しかし、新型コロナウイルス流行により、防衛課題が再編されたとも同研究アナリストは説明している。インドネシア語でTentara Nasional IndonesiaTNI)」と呼ばれるインドネシア国軍は、ウイルス拡大の抑制措置を強化するために防衛予算の一部を割り当てると考えられると述べた同研究アナリストは、「これまでもインドネシア国軍は自国のパンデミック抑制政策において極めて重要な役割を果たしているため、同国政府は引き続き国軍に依存するかもしれない」と述べている。

IHSJDW(ジェーンズ・ディフェンス・ウィークリー)が伝えたところでは、同国政府は588億円相当(5億8,800万米ドル)の防衛費を削減し、これをパンデミックに対応するための政府の刺激策の資金に当てたが、2020年度防衛予算は依然として2019年度13%増となると予想されている。

同研究アナリストの説明によると、2020年5月にジョコ・ウィドド(Joko Widodo)大統領が任命した海軍と空軍の新参謀長の人選からも、国境防衛とパンデミック対策に注力するインドネシア政府の姿勢が伺える。

同研究アナリストは、「ヨド・マゴノ(Yudo Margono)大将はナトゥナ諸島周辺で中国漁船との小競り合いが発生したときに隊を率いて哨戒活動に当たっただけでなく、ジャカルタの仮設[新型コロナウイルス感染患者を対象とする]病院の管理でも指揮を取った」と説明している。

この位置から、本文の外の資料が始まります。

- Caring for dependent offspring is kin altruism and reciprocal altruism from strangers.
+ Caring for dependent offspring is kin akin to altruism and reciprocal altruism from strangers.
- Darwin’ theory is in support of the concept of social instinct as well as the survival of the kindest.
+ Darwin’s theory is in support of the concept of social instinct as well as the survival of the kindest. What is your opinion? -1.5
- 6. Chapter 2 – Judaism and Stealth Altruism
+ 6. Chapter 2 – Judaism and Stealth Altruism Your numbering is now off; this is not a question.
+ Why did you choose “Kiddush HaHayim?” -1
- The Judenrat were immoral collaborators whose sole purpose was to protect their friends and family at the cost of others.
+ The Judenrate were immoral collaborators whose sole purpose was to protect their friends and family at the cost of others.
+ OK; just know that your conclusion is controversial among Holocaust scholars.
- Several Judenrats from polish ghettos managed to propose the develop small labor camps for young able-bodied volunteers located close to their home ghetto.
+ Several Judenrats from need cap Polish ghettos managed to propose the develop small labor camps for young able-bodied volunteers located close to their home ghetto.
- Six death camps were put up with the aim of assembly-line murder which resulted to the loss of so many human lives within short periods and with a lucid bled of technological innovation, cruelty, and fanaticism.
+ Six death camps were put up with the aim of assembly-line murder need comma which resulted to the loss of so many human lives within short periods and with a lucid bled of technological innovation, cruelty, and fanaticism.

インドネシアは南シナ海にあるナトゥナ諸島の北部海域を「北ナトゥナ海」という名称に変更した(同国政府内では周辺全域を「ナトゥナ海」という名称に変更するべきとの意見も出ている)。マゴノ大将が海軍の参謀長に、ファジャール・プラスチョ(Fadjar Prasetyo)空軍大将が空軍の参謀長に任命された。同研究アナリストの説明によると、両将校共に2019年9月に外国の侵略・侵入の撃退を目的として設立された共同防衛区域の司令官を務めた経歴があるだけでなく、「最小限精鋭戦力の目標を達成と国境保護に取り組むことを誓約」している。

マゴノ参謀長は就任演説で「海域の主権と法治を守るために」海軍を改革することの重要性を力説し、プラスチョ参謀長は国境地域の空域の安保を確保する上での堅牢な空軍の必要性を強調した。

プラスチョ参謀長は、「今も新型コロナウイルス感染症パンデミックが続いているが、当軍は準備態勢を維持するだけなく、継続的に改善している」と話している。

トム・アブケは、シンガポール発信のFORUM寄稿者。